*EXERCISE DIRECTIONS*.
Return the lines of the listing below exactly as they appear, beginning at the one with "[137,584,348,597] https://github.com/jroakes/Seo-Testing.git ->" and stopping after the one with "[97,899,178,912] seotesting ->"; do not include pictures.

*ENTRIES PROVIDED*.
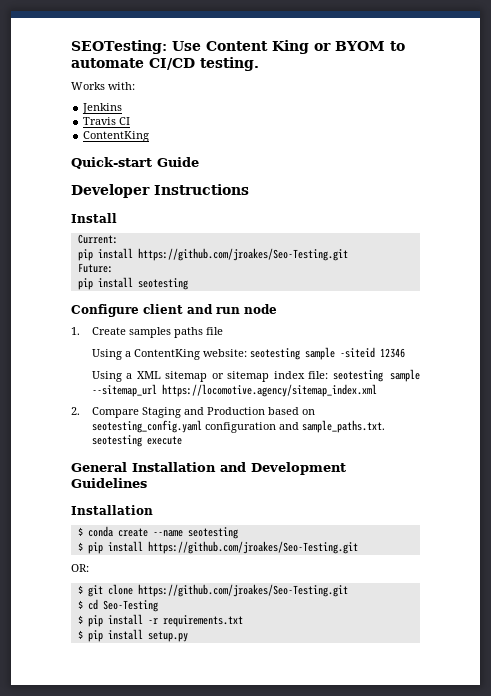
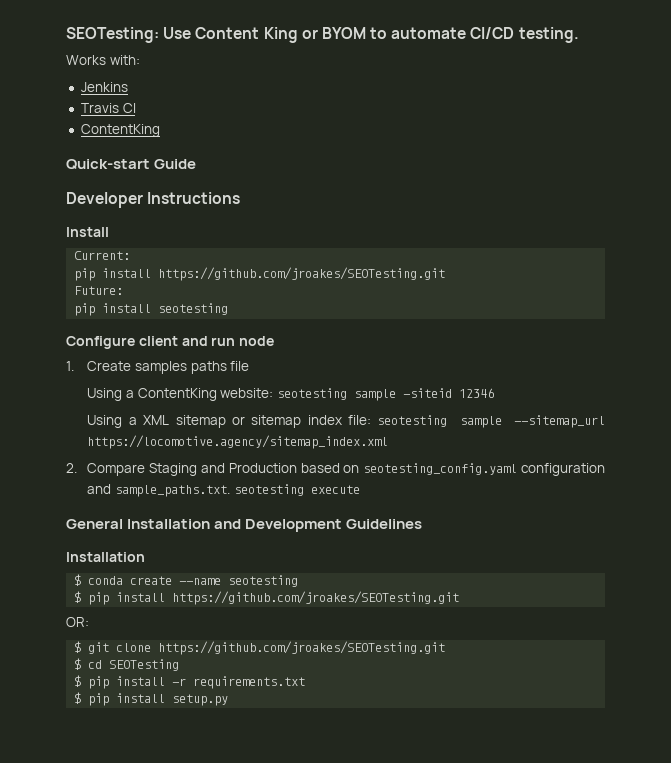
[137,248,348,261] https://github.com/jroakes/Seo-Testing.git -> [158,267,446,281] https://github.com/jroakes/SEOTesting.git
[147,541,358,554] https://github.com/jroakes/Seo-Testing.git -> [172,591,460,605] https://github.com/jroakes/SEOTesting.git
[137,584,348,597] https://github.com/jroakes/Seo-Testing.git -> [158,641,446,655] https://github.com/jroakes/SEOTesting.git
[102,600,158,612] Seo-Testing -> [109,659,180,671] SEOTesting

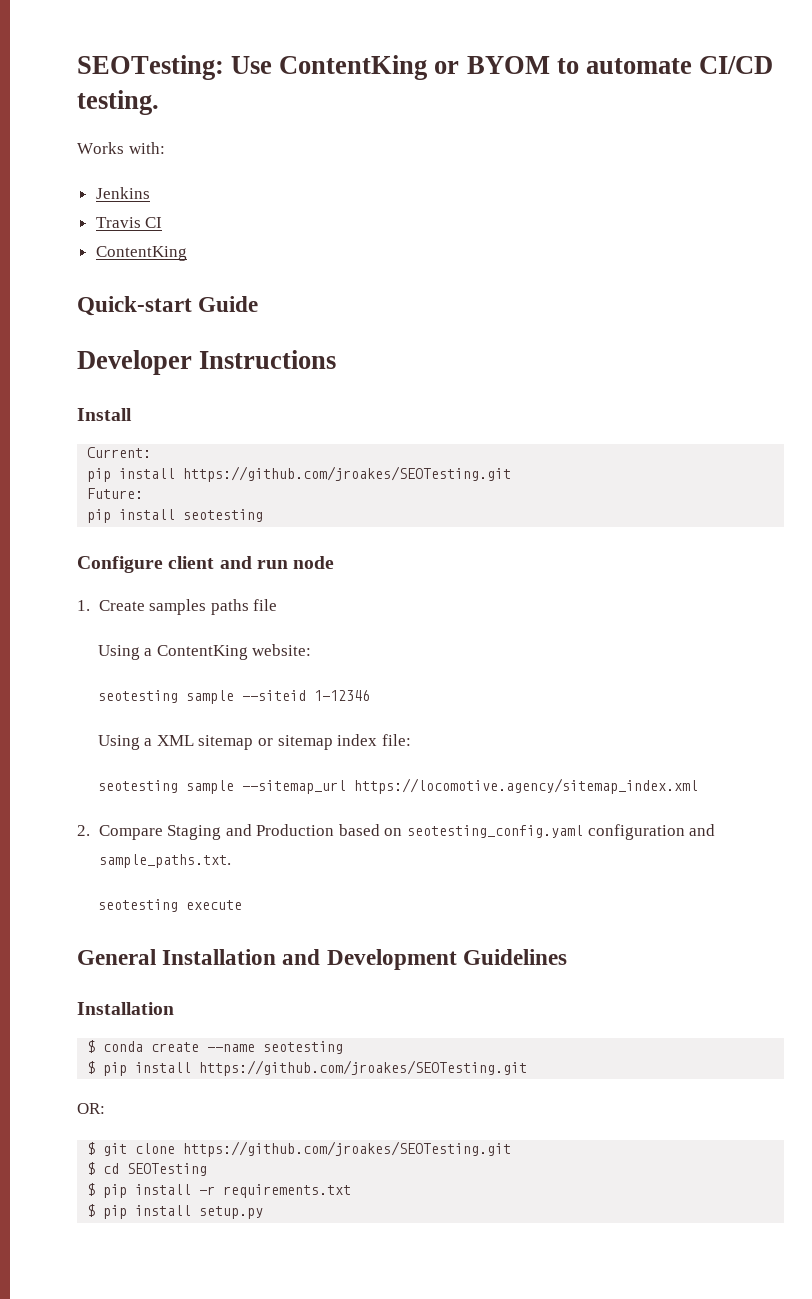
[195,27,298,43] Content King -> [279,55,428,80] ContentKing
[276,388,494,401] seotesting sample -siteid 12346 -> [97,690,370,704] // seotesting sample --siteid 1-12346
(372, 420) none -> (411, 740) //
(230, 491) none -> (231, 861) //

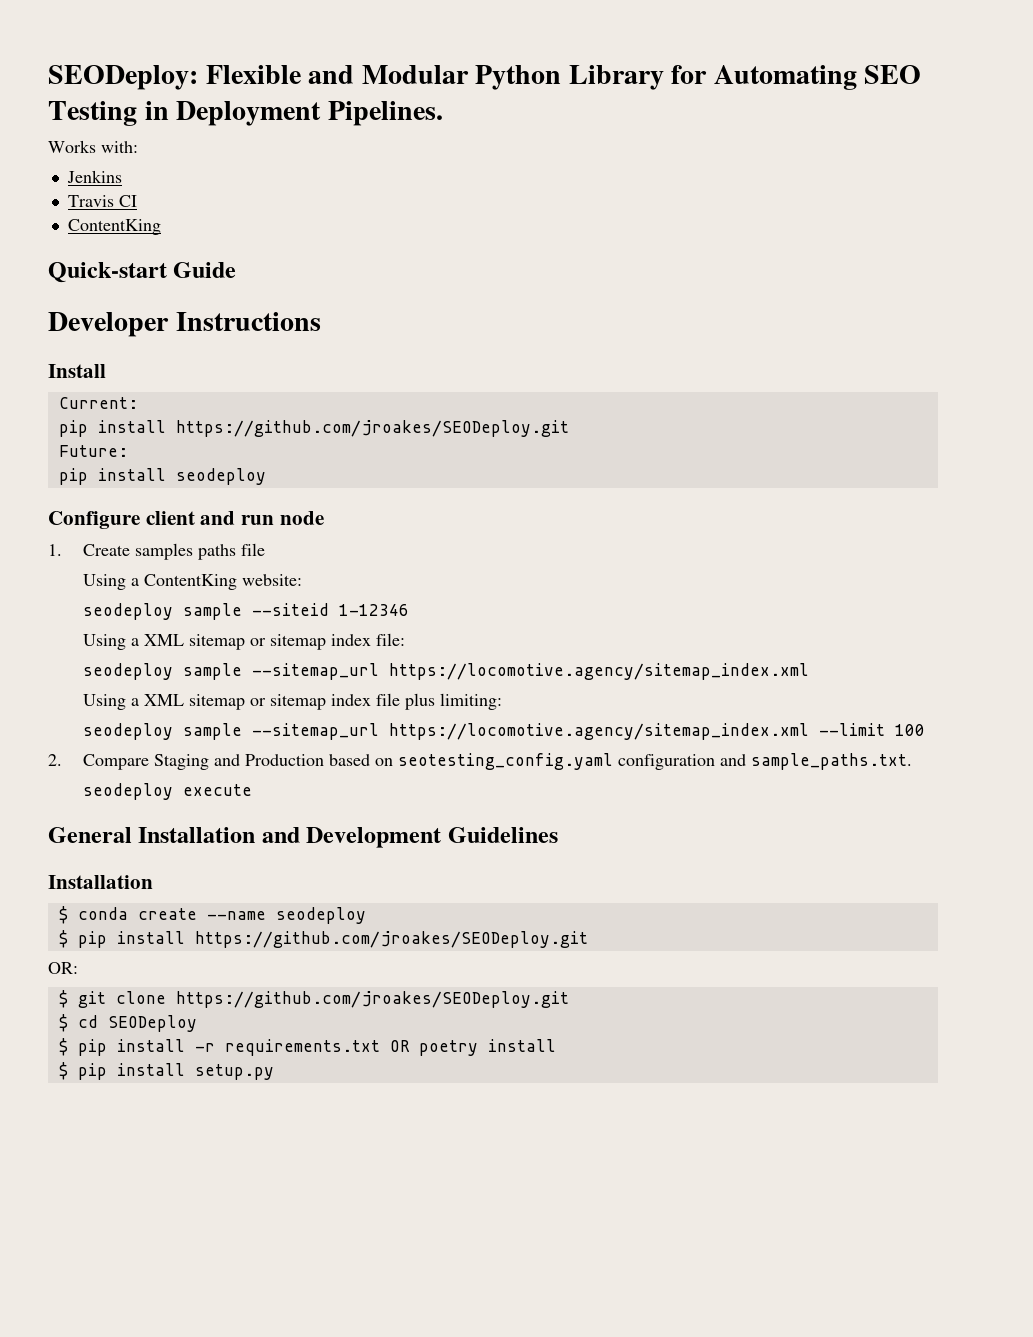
[77,55,774,80] [77,90,159,115] SEOTesting: Use ContentKing or BYOM to automate CI/CD testing. -> [48,65,922,90] [48,101,443,126] SEODeploy: Flexible and Modular Python Library for Automating SEO Testing in Deployment Pipelines.
[183,466,512,482] https://github.com/jroakes/SEOTesting.git -> [175,420,569,437] https://github.com/jroakes/SEODeploy.git
[183,509,264,522] seotesting -> [175,468,266,485] seodeploy
[97,690,178,703] seotesting -> [83,603,174,620] seodeploy
[97,778,698,794] seotesting sample --sitemap_url https://locomotive.agency/sitemap_index.xml -> [83,663,810,680] [83,693,503,710] [83,723,926,740] seodeploy sample --sitemap_url https://locomotive.agency/sitemap_index.xml // Using a XML sitemap or sitemap index file plus limiting: // seodeploy sample --sitemap_url https://locomotive.agency/sitemap_index.xml --limit 100
[97,899,178,912] seotesting -> [83,783,174,800] seodeploy
[263,1041,344,1054] [87,1060,528,1076] seotesting // $ pip install https://github.com/jroakes/SEOTesting.git -> [275,907,366,924] [58,930,588,948] seodeploy // $ pip install https://github.com/jroakes/SEODeploy.git
[183,1141,512,1157] https://github.com/jroakes/SEOTesting.git -> [175,991,569,1008] https://github.com/jroakes/SEODeploy.git
[127,1163,208,1176] SEOTesting -> [107,1015,197,1032] SEODeploy
(352, 1191) none -> [389,1039,556,1056] OR poetry install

*TASK RESPONSE*.
[137,584,348,597] https://github.com/jroakes/Seo-Testing.git -> [158,641,446,655] https://github.com/jroakes/SEOTesting.git
[102,600,158,612] Seo-Testing -> [109,659,180,671] SEOTesting

[195,27,298,43] Content King -> [279,55,428,80] ContentKing
[276,388,494,401] seotesting sample -siteid 12346 -> [97,690,370,704] // seotesting sample --siteid 1-12346
(372, 420) none -> (411, 740) //
(230, 491) none -> (231, 861) //

[77,55,774,80] [77,90,159,115] SEOTesting: Use ContentKing or BYOM to automate CI/CD testing. -> [48,65,922,90] [48,101,443,126] SEODeploy: Flexible and Modular Python Library for Automating SEO Testing in Deployment Pipelines.
[183,466,512,482] https://github.com/jroakes/SEOTesting.git -> [175,420,569,437] https://github.com/jroakes/SEODeploy.git
[183,509,264,522] seotesting -> [175,468,266,485] seodeploy
[97,690,178,703] seotesting -> [83,603,174,620] seodeploy
[97,778,698,794] seotesting sample --sitemap_url https://locomotive.agency/sitemap_index.xml -> [83,663,810,680] [83,693,503,710] [83,723,926,740] seodeploy sample --sitemap_url https://locomotive.agency/sitemap_index.xml // Using a XML sitemap or sitemap index file plus limiting: // seodeploy sample --sitemap_url https://locomotive.agency/sitemap_index.xml --limit 100
[97,899,178,912] seotesting -> [83,783,174,800] seodeploy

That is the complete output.